IBM was the top supplier of servers in the fourth quarter, with a market share of 36.3 percent, according to market researcher IDC. HP has 29.0 percent, followed by Dell with 10.6 percent, Sun with 9.3 percent, and Fujitsu with 4.2 percent.

These five server vendors all posted declines in their fourth-quarter server revenue, hurt by pullbacks in corporate spending on technology due to the weak global economy.

IBM's move, as well as Cisco's announcement on Monday, may signal a new wave of partnerships and acquisitions in the data center market as companies strive to provide more comprehensive products and services to their customers.

Cisco's move could put into play data equipment maker Brocade Communications Systems, infrastructure software maker Citrix Systems and niche network optimization companies, such as Blue Coat Systems and Riverbed Technology, analysts said.
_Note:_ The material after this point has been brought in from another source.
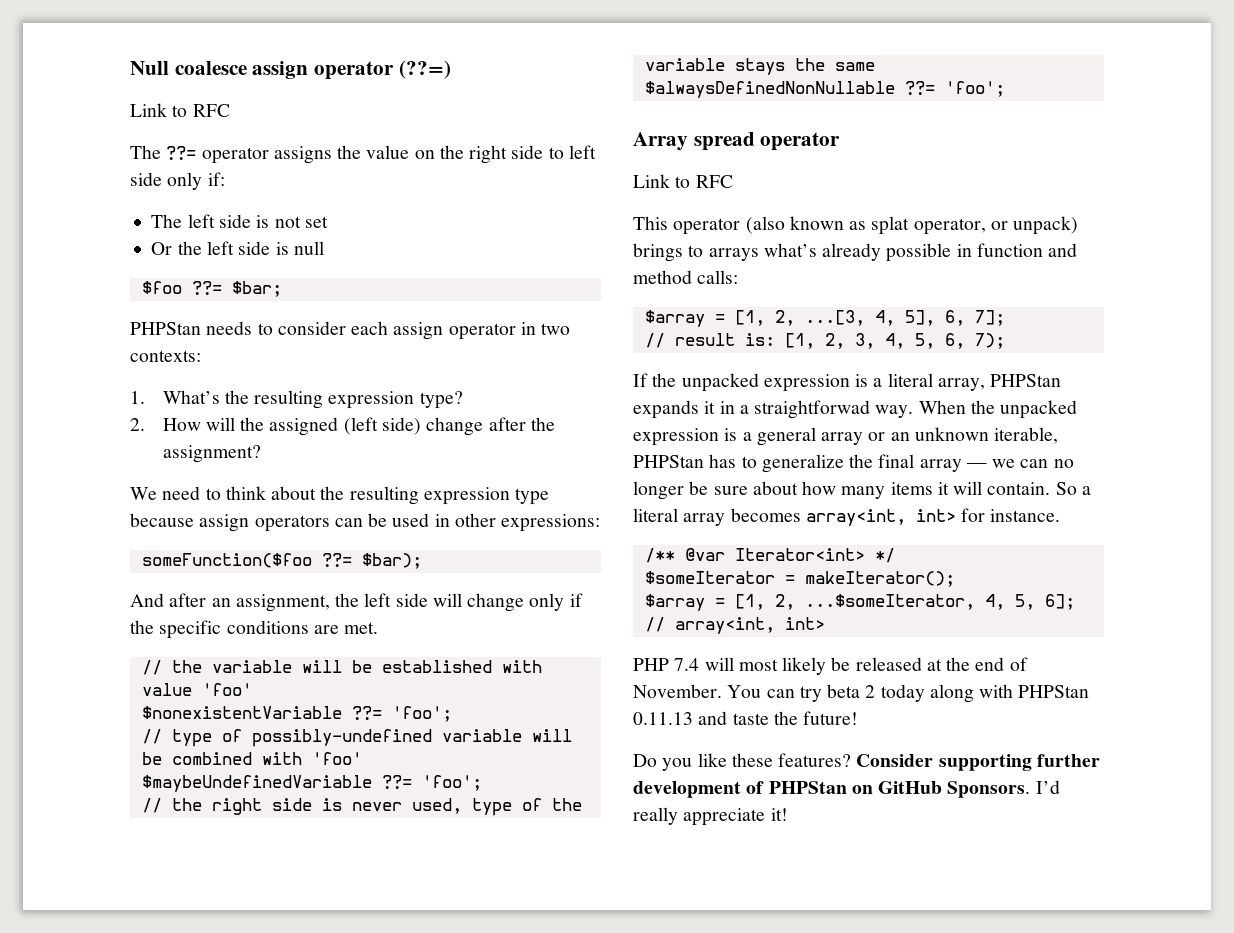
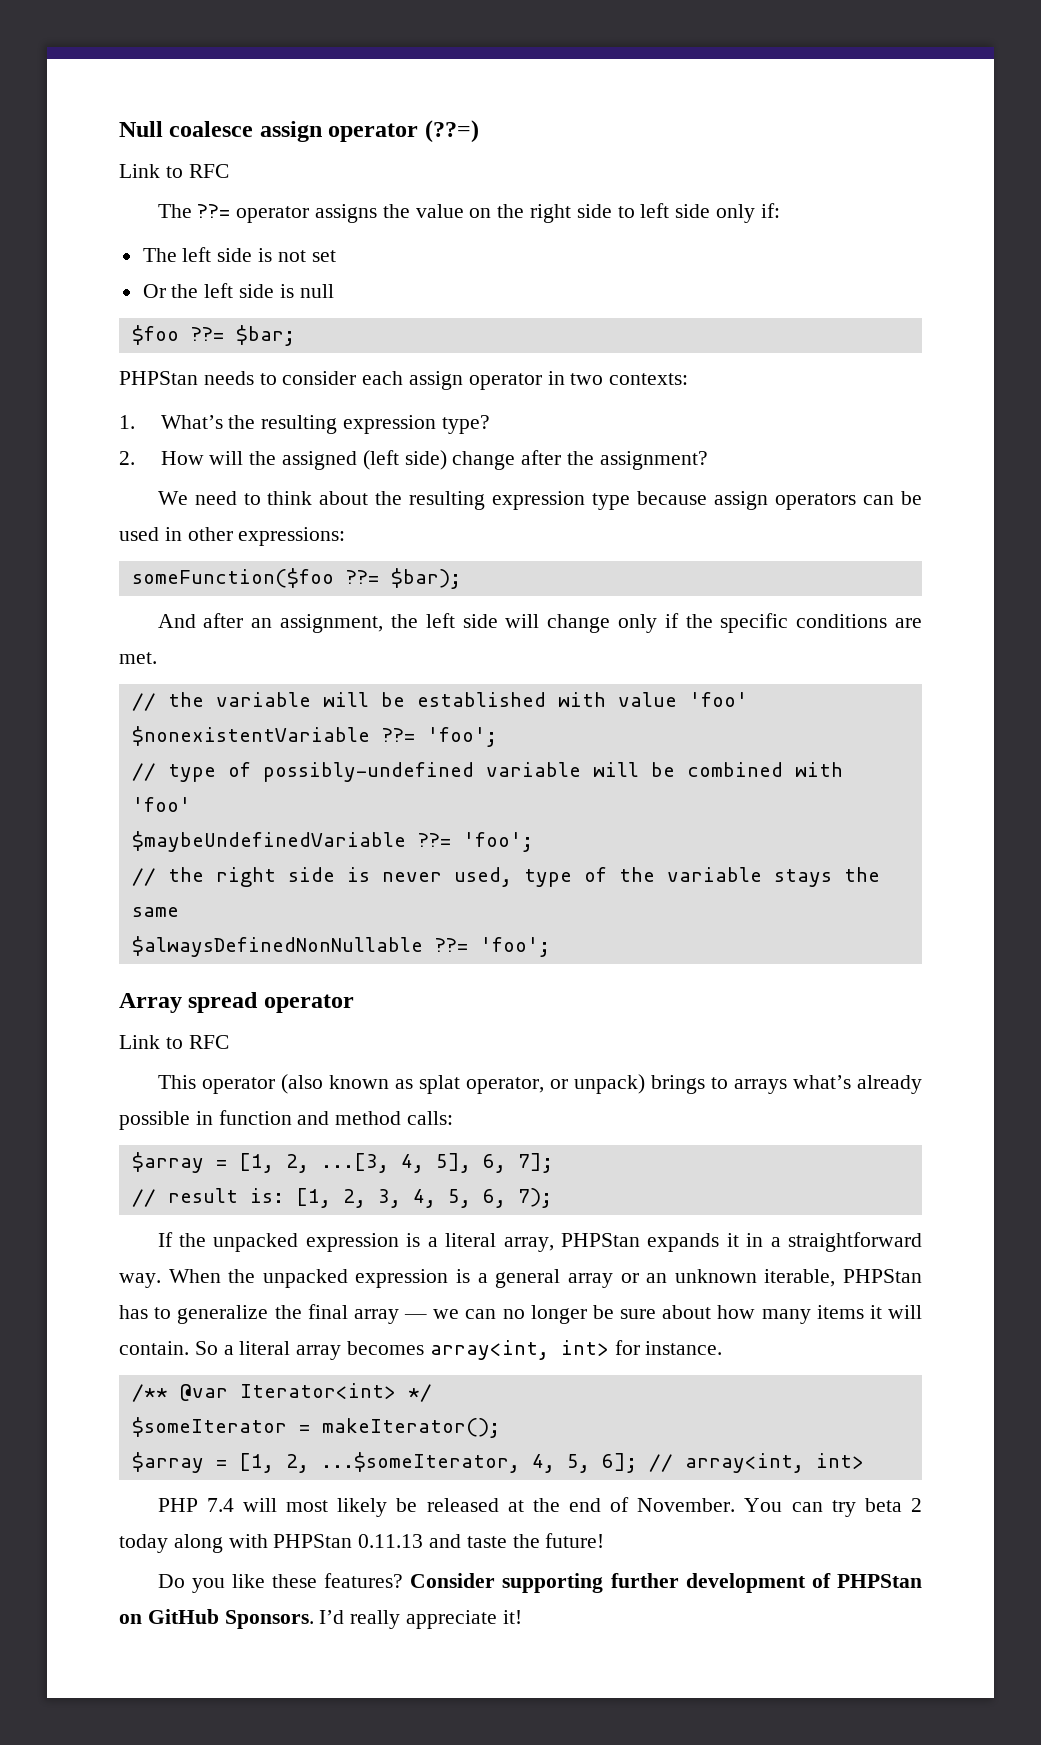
- If the unpacked expression is a literal array, PHPStan expands it in a straightforwad way.
+ If the unpacked expression is a literal array, PHPStan expands it in a straightforward way.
"IBM wants to become a one-stop shop for all IT related offerings, whether it is hardware, software services or solutions," Avinash Vashistha, chief executive at IT consulting firm Tholons. "They have been executing this strategy for the last few years and with the Sun deal, they will only accelerate that move."

Sun, whose name stands for Stanford University Network, rose to prominence in the 1990s when start-ups flocked to its high-end computers, which run on its Solaris operating system and have been widely used in the financial services industry.

When the Internet bubble burst in 2000-01, funding for start-ups dried up along with much of the demand for Sun's computers.

Sun has tried to reinvent itself by offering more services and software, and expanding production of Linux-based computers, which tend to be cheaper. But that failed to revive its stock price. The company is shedding up to 6,000 jobs, or 18 percent of its workforce.

Sun shares are down 71 percent in the last year, a far cry from an all-time high of $258.75 during the dotcom boom.